Data to examine »

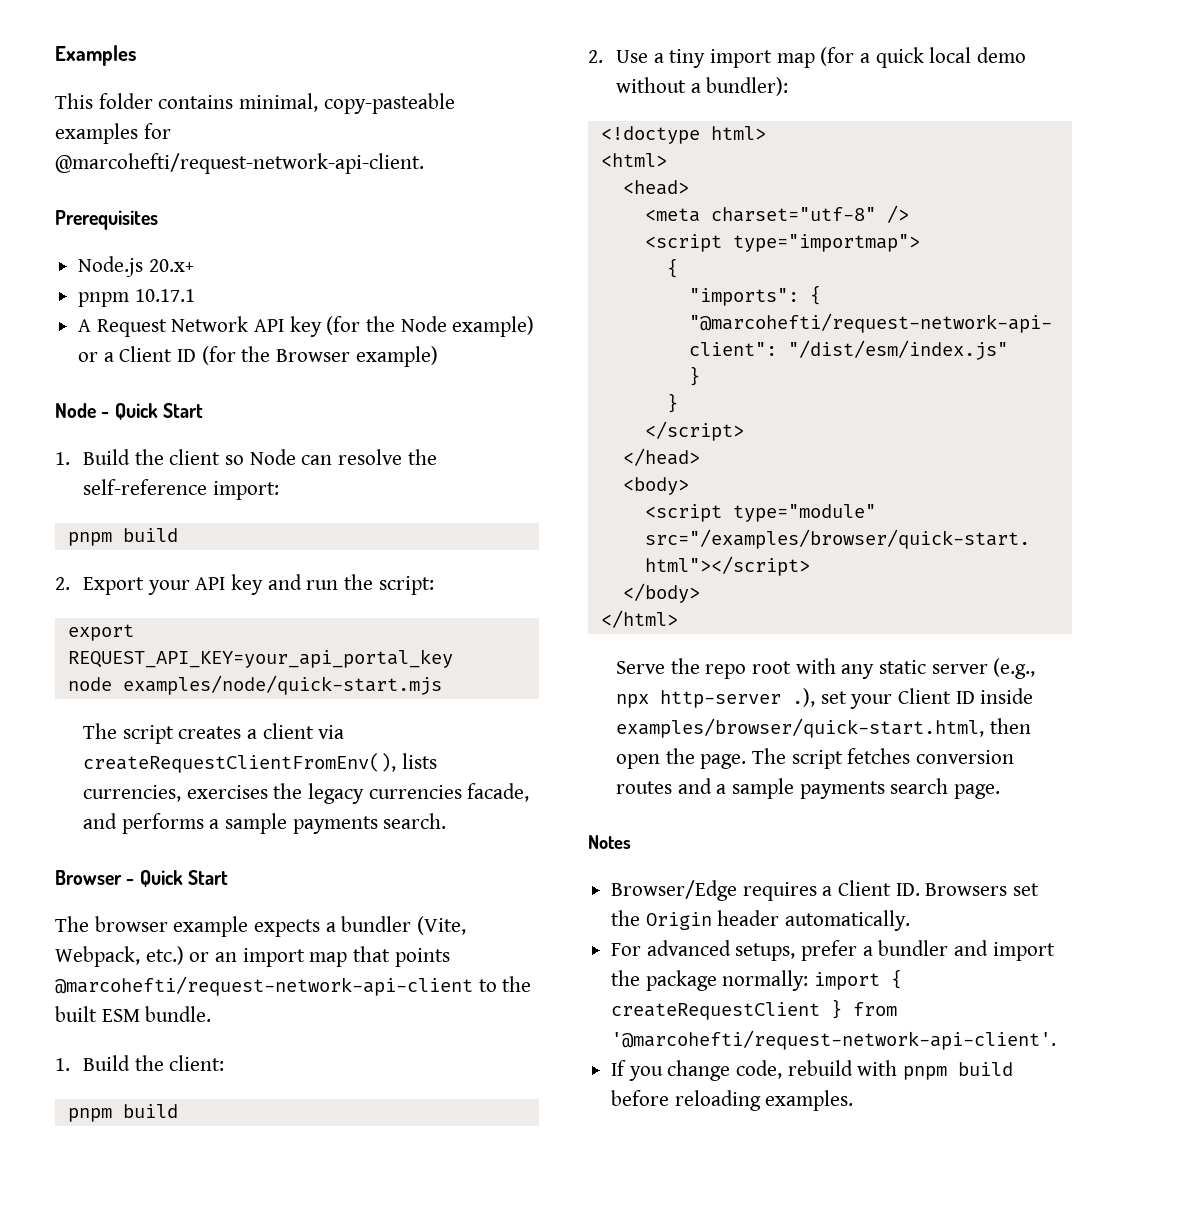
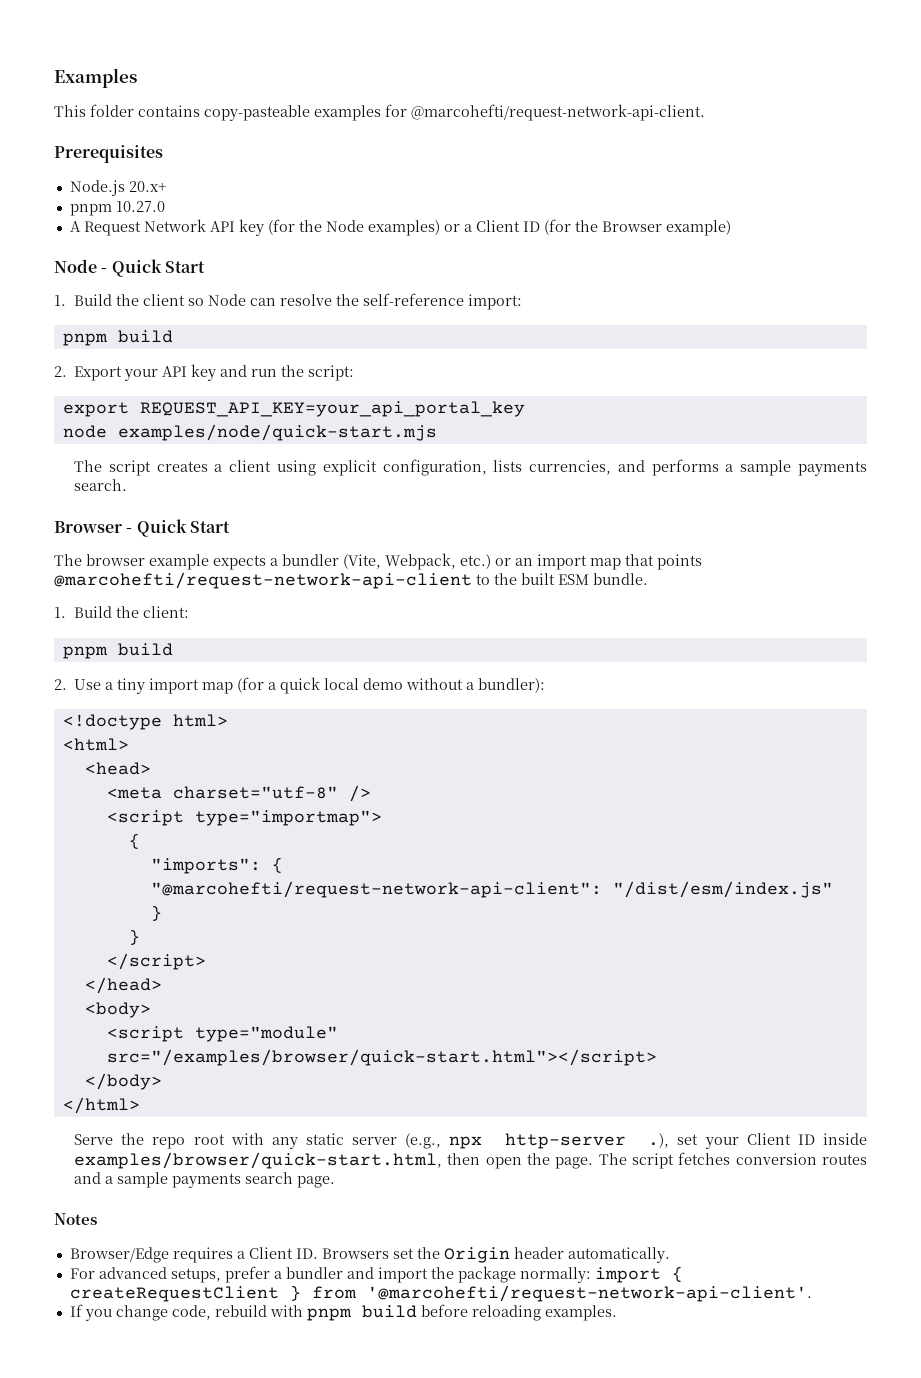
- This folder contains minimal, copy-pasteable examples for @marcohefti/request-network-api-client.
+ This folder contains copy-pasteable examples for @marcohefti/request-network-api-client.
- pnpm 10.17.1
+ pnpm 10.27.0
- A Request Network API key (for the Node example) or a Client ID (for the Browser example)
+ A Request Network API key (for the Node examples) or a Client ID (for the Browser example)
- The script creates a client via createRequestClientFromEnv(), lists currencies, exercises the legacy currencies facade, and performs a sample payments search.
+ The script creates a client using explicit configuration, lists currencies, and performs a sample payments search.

* * *

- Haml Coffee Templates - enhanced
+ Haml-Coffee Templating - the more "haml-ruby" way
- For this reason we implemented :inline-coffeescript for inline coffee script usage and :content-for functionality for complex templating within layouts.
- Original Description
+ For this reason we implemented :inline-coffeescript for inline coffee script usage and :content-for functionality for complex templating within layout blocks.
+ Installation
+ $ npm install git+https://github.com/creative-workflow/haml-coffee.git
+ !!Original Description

* * *

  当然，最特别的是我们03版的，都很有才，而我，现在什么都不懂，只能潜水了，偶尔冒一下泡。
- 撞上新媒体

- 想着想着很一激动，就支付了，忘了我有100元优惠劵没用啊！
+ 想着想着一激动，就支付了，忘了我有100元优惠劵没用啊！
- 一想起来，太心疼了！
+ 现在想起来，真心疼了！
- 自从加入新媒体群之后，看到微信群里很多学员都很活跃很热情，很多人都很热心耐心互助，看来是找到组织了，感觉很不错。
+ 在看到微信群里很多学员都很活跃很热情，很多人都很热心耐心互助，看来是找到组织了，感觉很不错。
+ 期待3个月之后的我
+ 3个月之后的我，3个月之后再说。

The problem » Please copy all lines of the listing in which the string "functionality" occurs.

Worked solution »
- For this reason we implemented :inline-coffeescript for inline coffee script usage and :content-for functionality for complex templating within layouts.
+ For this reason we implemented :inline-coffeescript for inline coffee script usage and :content-for functionality for complex templating within layout blocks.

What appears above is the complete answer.